# New from Missouri



## GreenbirdAcres (Apr 15, 2017)

I caught a swarm in May of 2016. Now in the spring of 2017, I bought a second hive and I'm trying to trap another swarm. I enjoying learning more about and from bees. I have found two other hives in tree cavities within 200 meters of my apiary. I'm pretty sure one of them was the source of my first swarm. My job keeps me pretty busy, so I'm more of a passive beekeeper than I'd like to bee. This forum looks like it is run very well. Thank you for providing it.


----------



## AmericasBeekeeper (Jan 24, 2010)

Welcome!


----------



## gww (Feb 14, 2015)

greenbird
Any reason you have Missouri usa as your location instead of something a little more spicific.
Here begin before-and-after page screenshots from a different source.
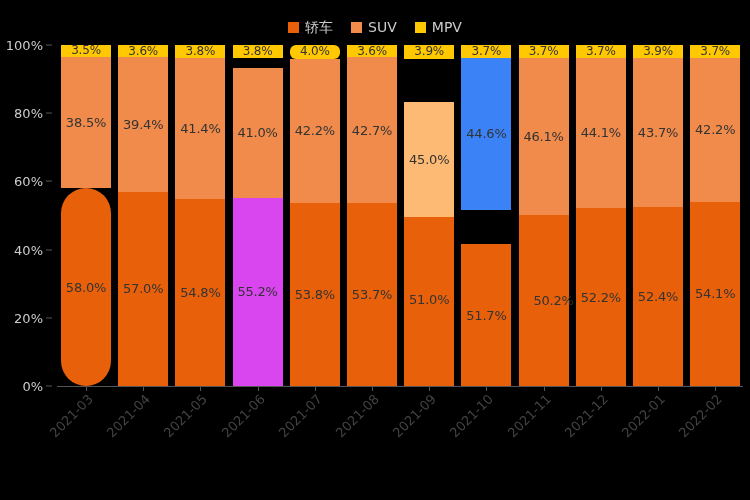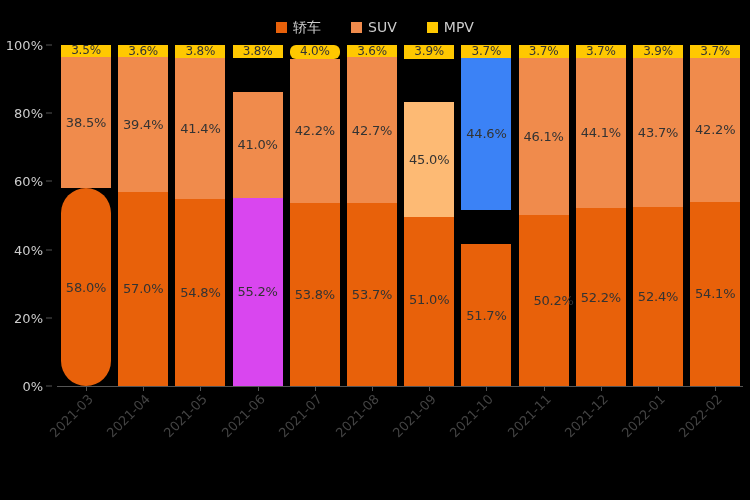--- a/index.html
+++ b/index.html
@@ -26,7 +26,7 @@
     display: flex;
     justify-content: center;
     align-items: center;
-    gap: 30px;
+    gap: 18px;
   }
   .legend-entry {
     display: flex;

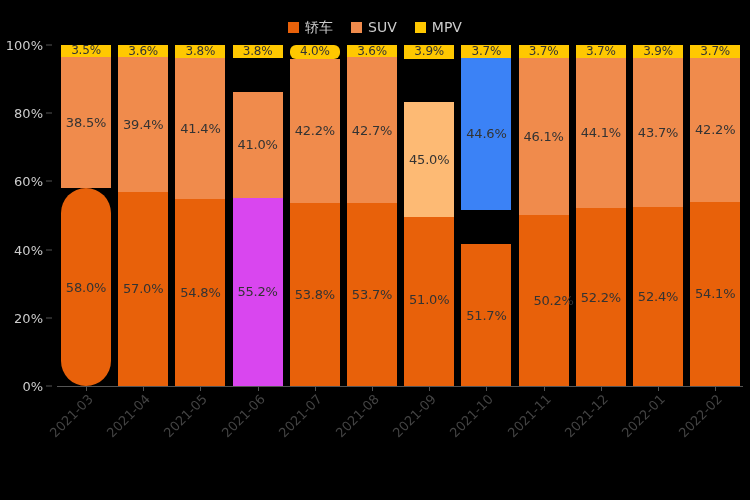--- a/index.html
+++ b/index.html
@@ -206,7 +206,7 @@
         <div class="seg seg-sedan" style="background: #d946ef; height: 188.232px; bottom: 0px;">
           <span class="seg-label">55.2%</span>
         </div>
-        <div class="seg seg-suv" style="background: rgb(240, 139, 76); height: 106px; bottom: 188.232px;">
+        <div class="seg seg-suv" style="background: rgb(240, 139, 76); height: 130px; bottom: 188.232px;">
           <span class="seg-label">41.0%</span>
         </div>
         <div class="seg seg-mpv" style="background: rgb(255, 200, 0); height: 12.958px; bottom: 328.042px;">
There is a pretty big differance in mo wether depending on what part of the state you are from and when you start posting things that are happening, it is easier to see what is coming to other places in a couple of weeks if you are more northern or southern part of state.

But that said, welcome from rosebud mo.
gww


----------



## herbhome (Oct 18, 2015)

Welcome, Greenbird!


----------



## GreenbirdAcres (Apr 15, 2017)

Hi, gww, I'm just north of I-70. The bees are in the central dissected till plain. We are restoring about 12 acres to native prairie/savanna plants and structure. Quite a contrast to your Ozark habitat.


----------



## gww (Feb 14, 2015)

Greenbird


> Hi, gww, I'm just north of I-70. The bees are in the central dissected till plain. We are restoring about 12 acres to native prairie/savanna plants and structure. Quite a contrast to your Ozark habitat.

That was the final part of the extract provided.